Stored entries
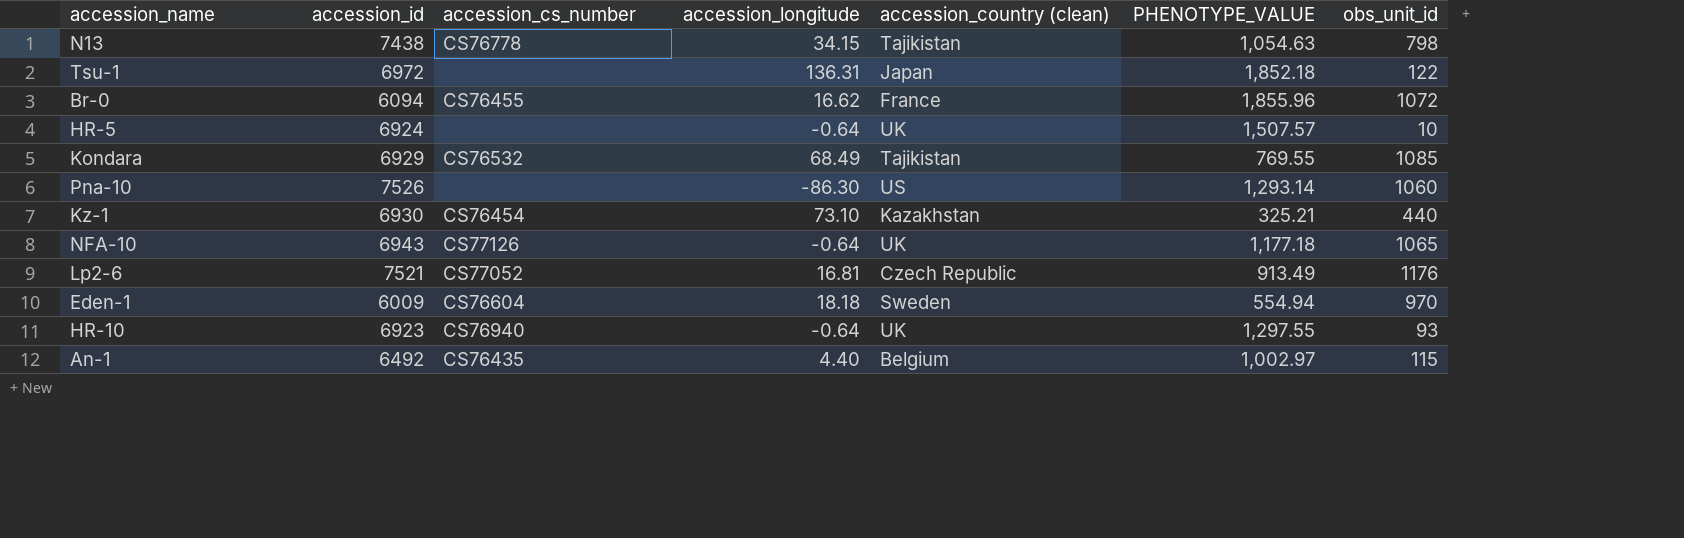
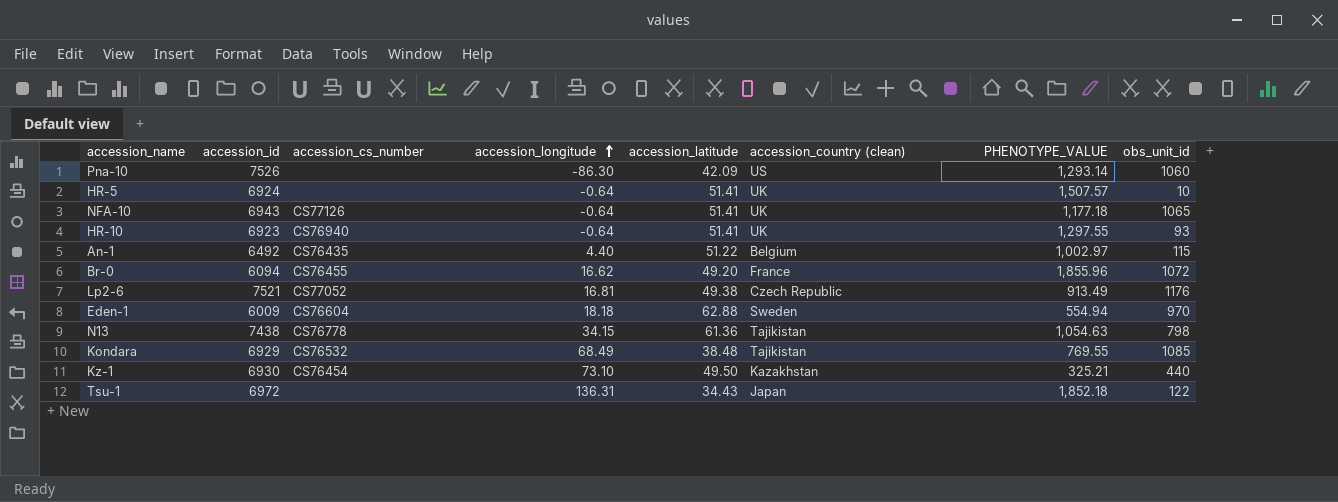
row order: none -> accession_longitude ascending
column accession_latitude | position: none -> 5

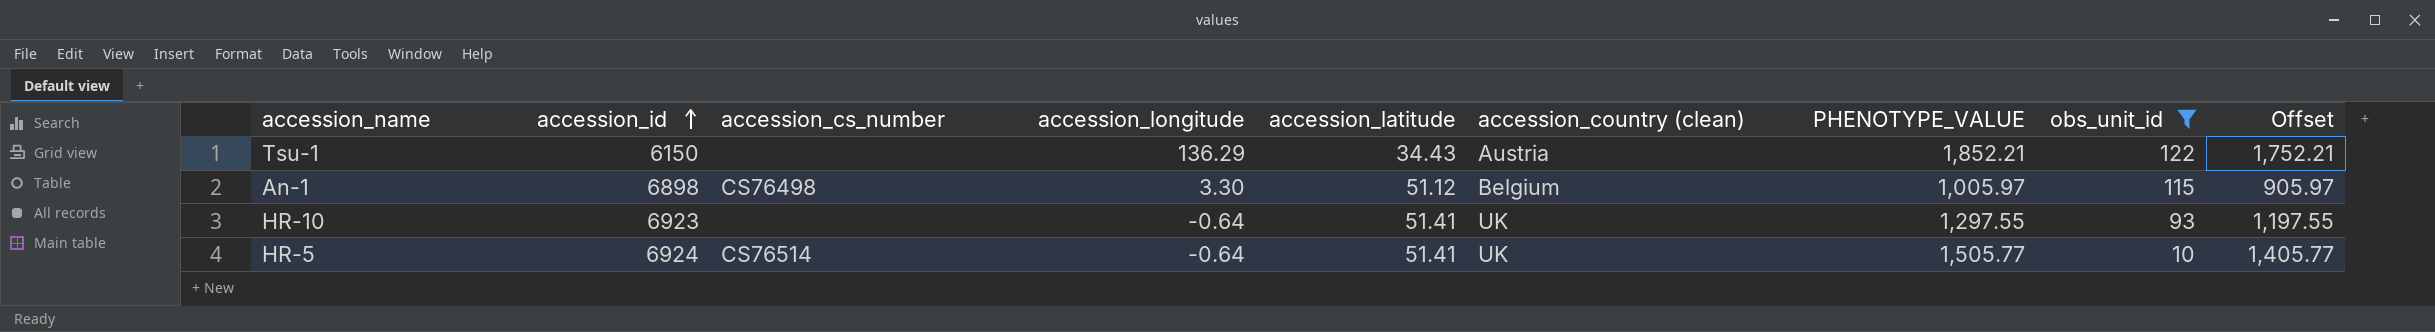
filter: none -> obs_unit_id <= 122
row order: accession_longitude ascending -> accession_id ascending
column Offset | formula: none -> [PHENOTYPE_VALUE] - 100
Tsu-1 | accession_id: 6972 -> 6150
Tsu-1 | accession_longitude: 136.31 -> 136.29
Tsu-1 | accession_country (clean): Japan -> Austria
Tsu-1 | PHENOTYPE_VALUE: 1,852.18 -> 1,852.21
An-1 | accession_id: 6492 -> 6898
An-1 | accession_cs_number: CS76435 -> CS76498
An-1 | accession_longitude: 4.40 -> 3.30
An-1 | accession_latitude: 51.22 -> 51.12
An-1 | PHENOTYPE_VALUE: 1,002.97 -> 1,005.97
HR-10 | accession_cs_number: CS76940 -> none
HR-5 | accession_cs_number: none -> CS76514
HR-5 | PHENOTYPE_VALUE: 1,507.57 -> 1,505.77

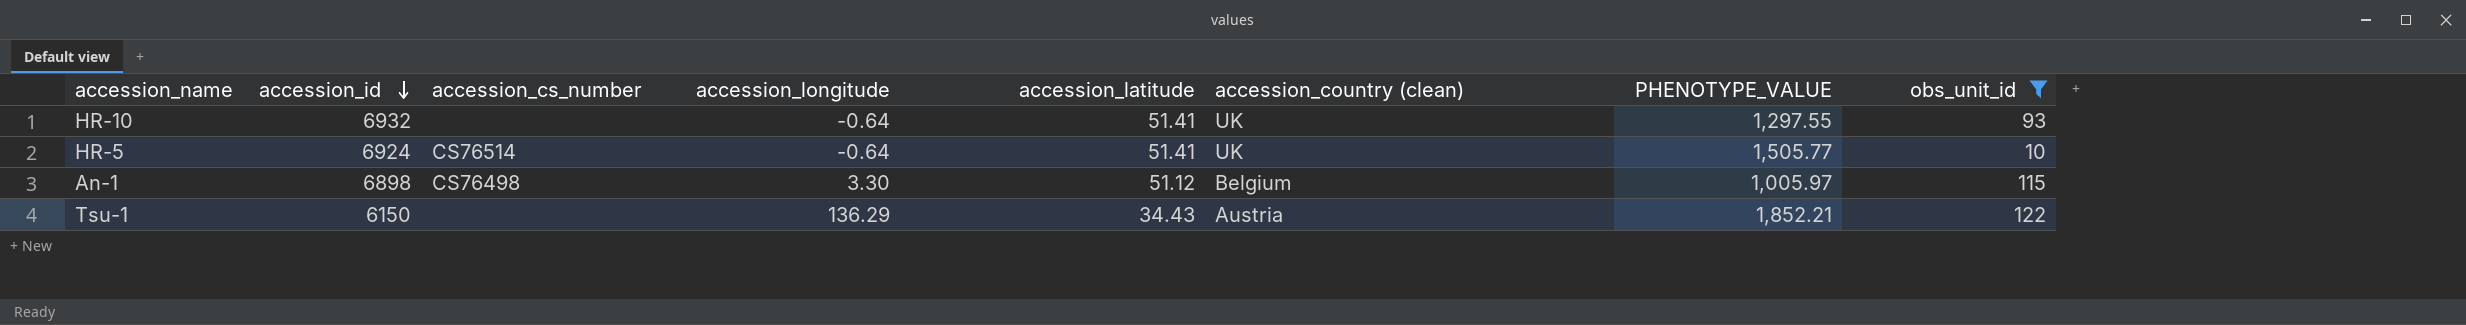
row order: accession_id ascending -> accession_id descending
column Offset | formula: [PHENOTYPE_VALUE] - 100 -> none
HR-10 | accession_id: 6923 -> 6932

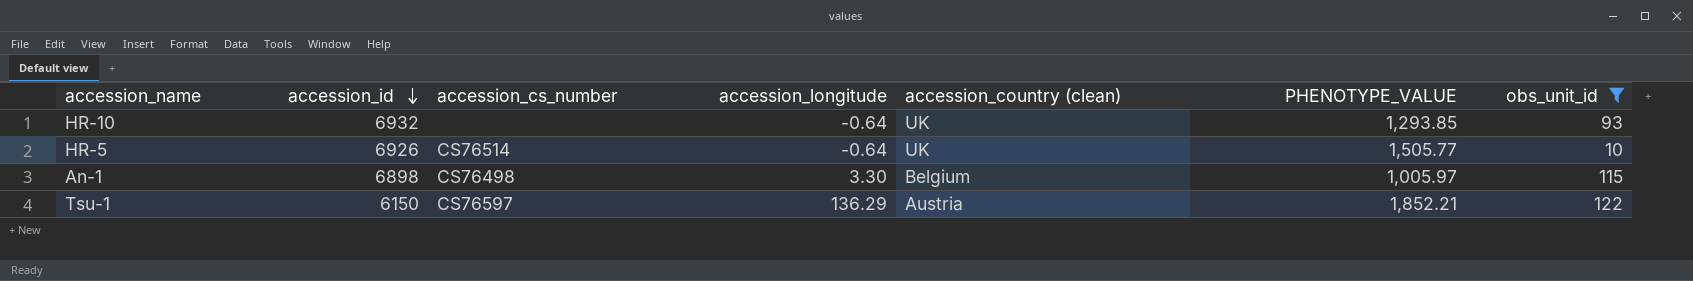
column accession_latitude | position: 5 -> none
HR-10 | PHENOTYPE_VALUE: 1,297.55 -> 1,293.85
HR-5 | accession_id: 6924 -> 6926
Tsu-1 | accession_cs_number: none -> CS76597

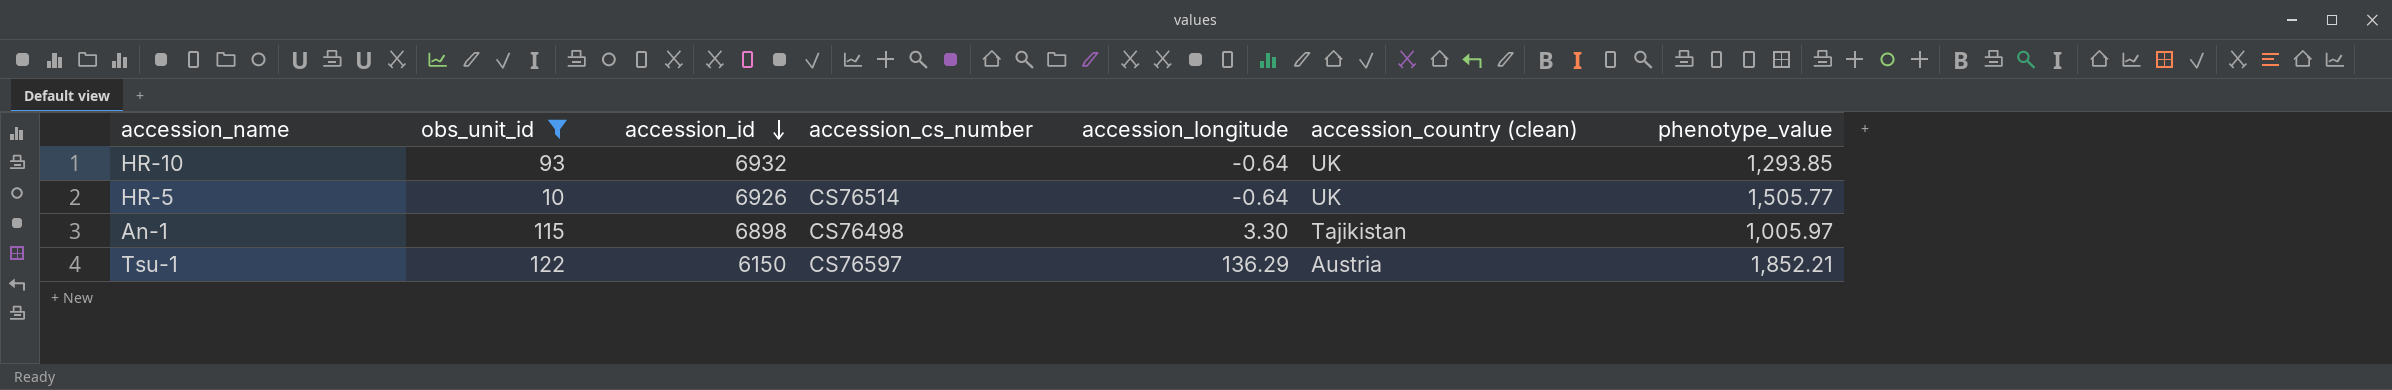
column obs_unit_id | position: 7 -> 2
column name: PHENOTYPE_VALUE -> phenotype_value
An-1 | accession_country (clean): Belgium -> Tajikistan

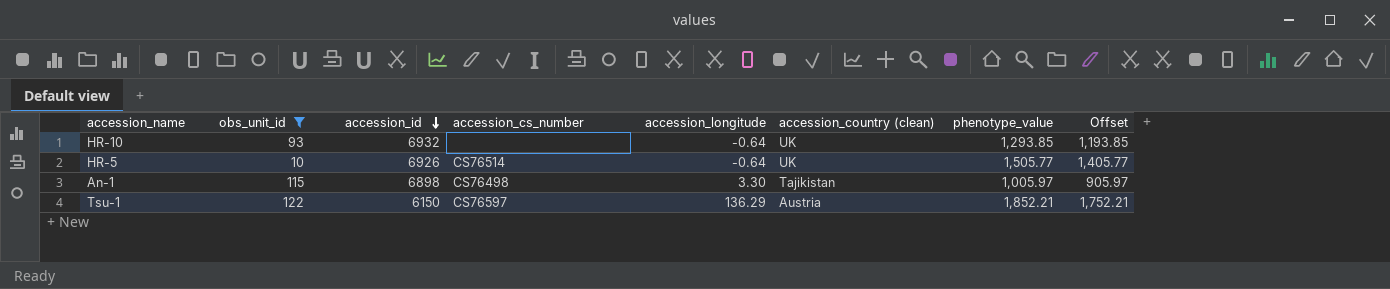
column Offset | formula: none -> [phenotype_value] - 100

**REQUIRED ACTION:**
Copy the lines above exactly, starting at the one with "Tsu-1 | accession_id: 6972 -> 6150" and ending at the one with "column name: PHENOTYPE_VALUE", both included. Leave out any pictures and add nothing else.

**WRITTEN ANSWER:**
Tsu-1 | accession_id: 6972 -> 6150
Tsu-1 | accession_longitude: 136.31 -> 136.29
Tsu-1 | accession_country (clean): Japan -> Austria
Tsu-1 | PHENOTYPE_VALUE: 1,852.18 -> 1,852.21
An-1 | accession_id: 6492 -> 6898
An-1 | accession_cs_number: CS76435 -> CS76498
An-1 | accession_longitude: 4.40 -> 3.30
An-1 | accession_latitude: 51.22 -> 51.12
An-1 | PHENOTYPE_VALUE: 1,002.97 -> 1,005.97
HR-10 | accession_cs_number: CS76940 -> none
HR-5 | accession_cs_number: none -> CS76514
HR-5 | PHENOTYPE_VALUE: 1,507.57 -> 1,505.77

row order: accession_id ascending -> accession_id descending
column Offset | formula: [PHENOTYPE_VALUE] - 100 -> none
HR-10 | accession_id: 6923 -> 6932

column accession_latitude | position: 5 -> none
HR-10 | PHENOTYPE_VALUE: 1,297.55 -> 1,293.85
HR-5 | accession_id: 6924 -> 6926
Tsu-1 | accession_cs_number: none -> CS76597

column obs_unit_id | position: 7 -> 2
column name: PHENOTYPE_VALUE -> phenotype_value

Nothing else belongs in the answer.